____ Data section

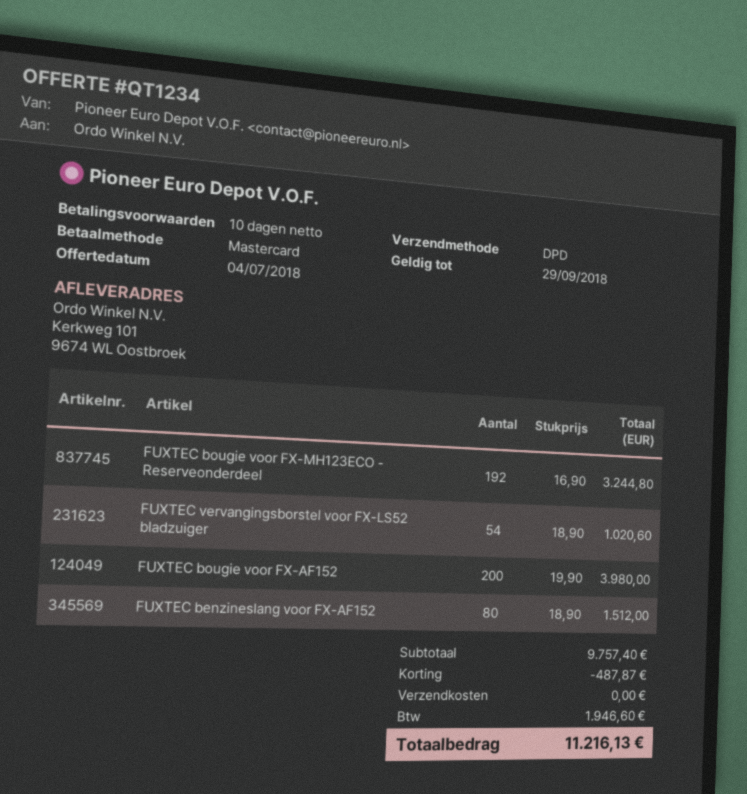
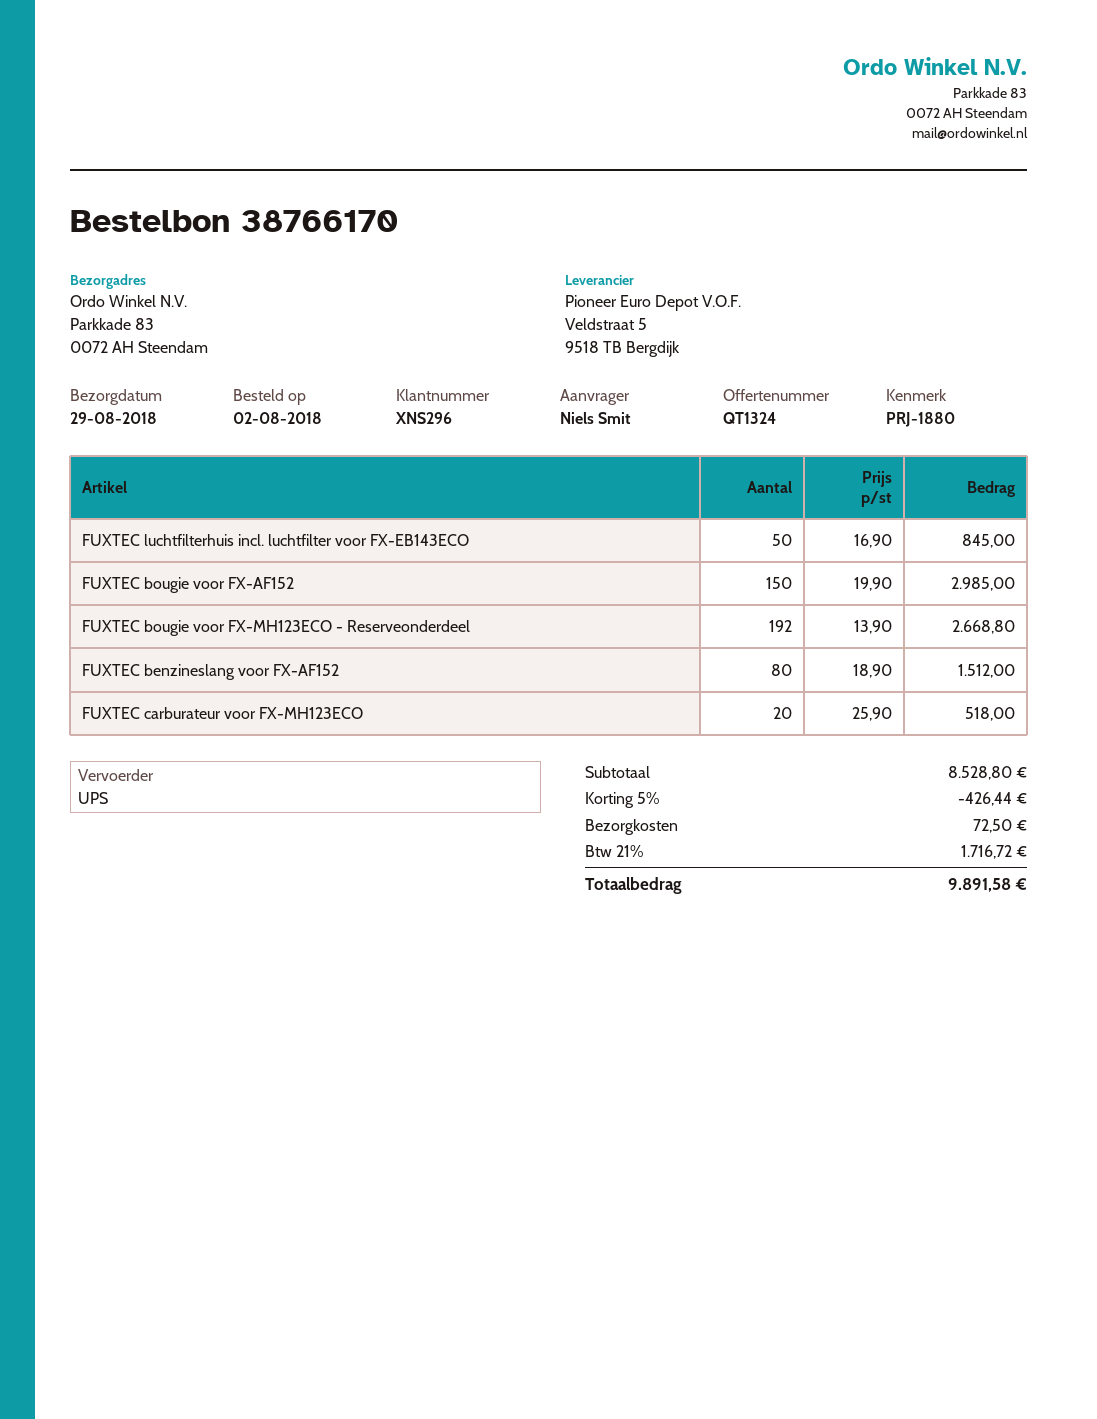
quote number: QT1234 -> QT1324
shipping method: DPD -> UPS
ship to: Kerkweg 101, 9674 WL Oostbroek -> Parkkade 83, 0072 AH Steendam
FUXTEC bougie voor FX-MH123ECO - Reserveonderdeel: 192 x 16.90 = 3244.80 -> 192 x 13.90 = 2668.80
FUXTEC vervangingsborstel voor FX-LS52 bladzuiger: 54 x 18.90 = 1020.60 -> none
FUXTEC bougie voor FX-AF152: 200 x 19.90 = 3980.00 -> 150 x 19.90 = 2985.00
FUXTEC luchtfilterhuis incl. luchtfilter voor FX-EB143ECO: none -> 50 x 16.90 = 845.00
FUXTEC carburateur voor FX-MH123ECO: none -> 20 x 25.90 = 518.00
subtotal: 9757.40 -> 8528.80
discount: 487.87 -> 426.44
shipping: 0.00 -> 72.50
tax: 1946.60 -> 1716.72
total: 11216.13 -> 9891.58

________
____ Data section

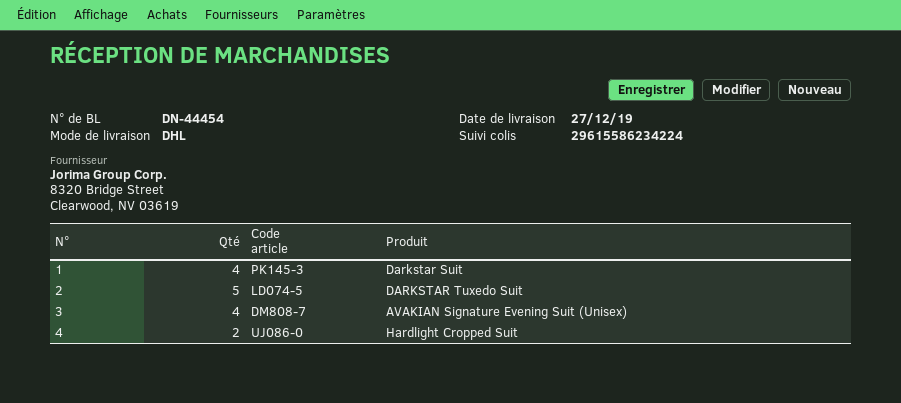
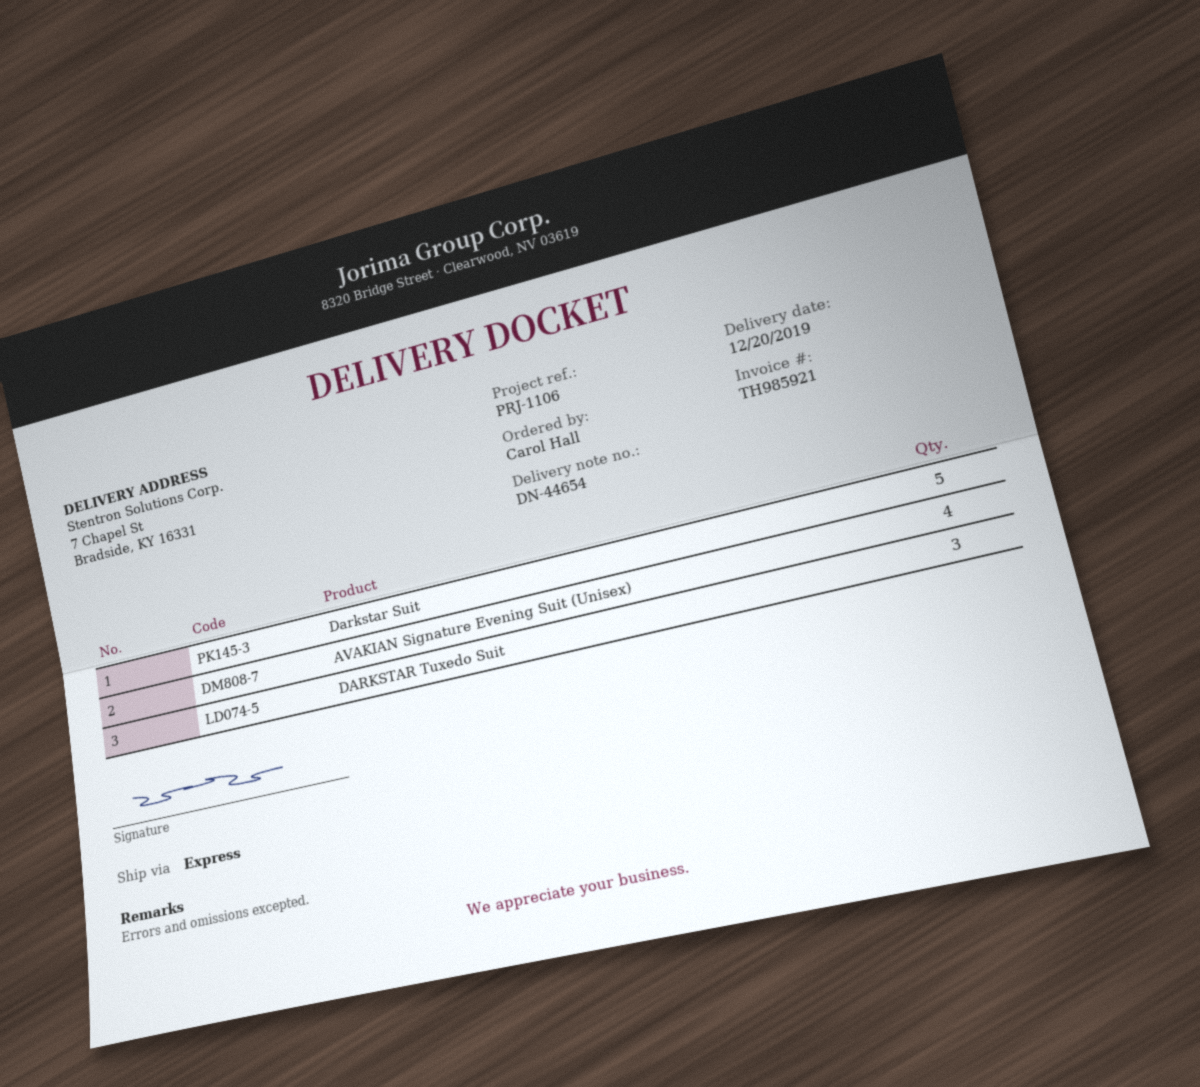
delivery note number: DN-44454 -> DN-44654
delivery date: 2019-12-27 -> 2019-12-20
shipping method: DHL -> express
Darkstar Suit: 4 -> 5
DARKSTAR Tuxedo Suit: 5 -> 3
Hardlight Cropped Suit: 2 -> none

________

> _Work instructions_:
Please find every line in the records above that holds the word "voor" and copy it.

> _Task solution_:
FUXTEC bougie voor FX-MH123ECO - Reserveonderdeel: 192 x 16.90 = 3244.80 -> 192 x 13.90 = 2668.80
FUXTEC vervangingsborstel voor FX-LS52 bladzuiger: 54 x 18.90 = 1020.60 -> none
FUXTEC bougie voor FX-AF152: 200 x 19.90 = 3980.00 -> 150 x 19.90 = 2985.00
FUXTEC luchtfilterhuis incl. luchtfilter voor FX-EB143ECO: none -> 50 x 16.90 = 845.00
FUXTEC carburateur voor FX-MH123ECO: none -> 20 x 25.90 = 518.00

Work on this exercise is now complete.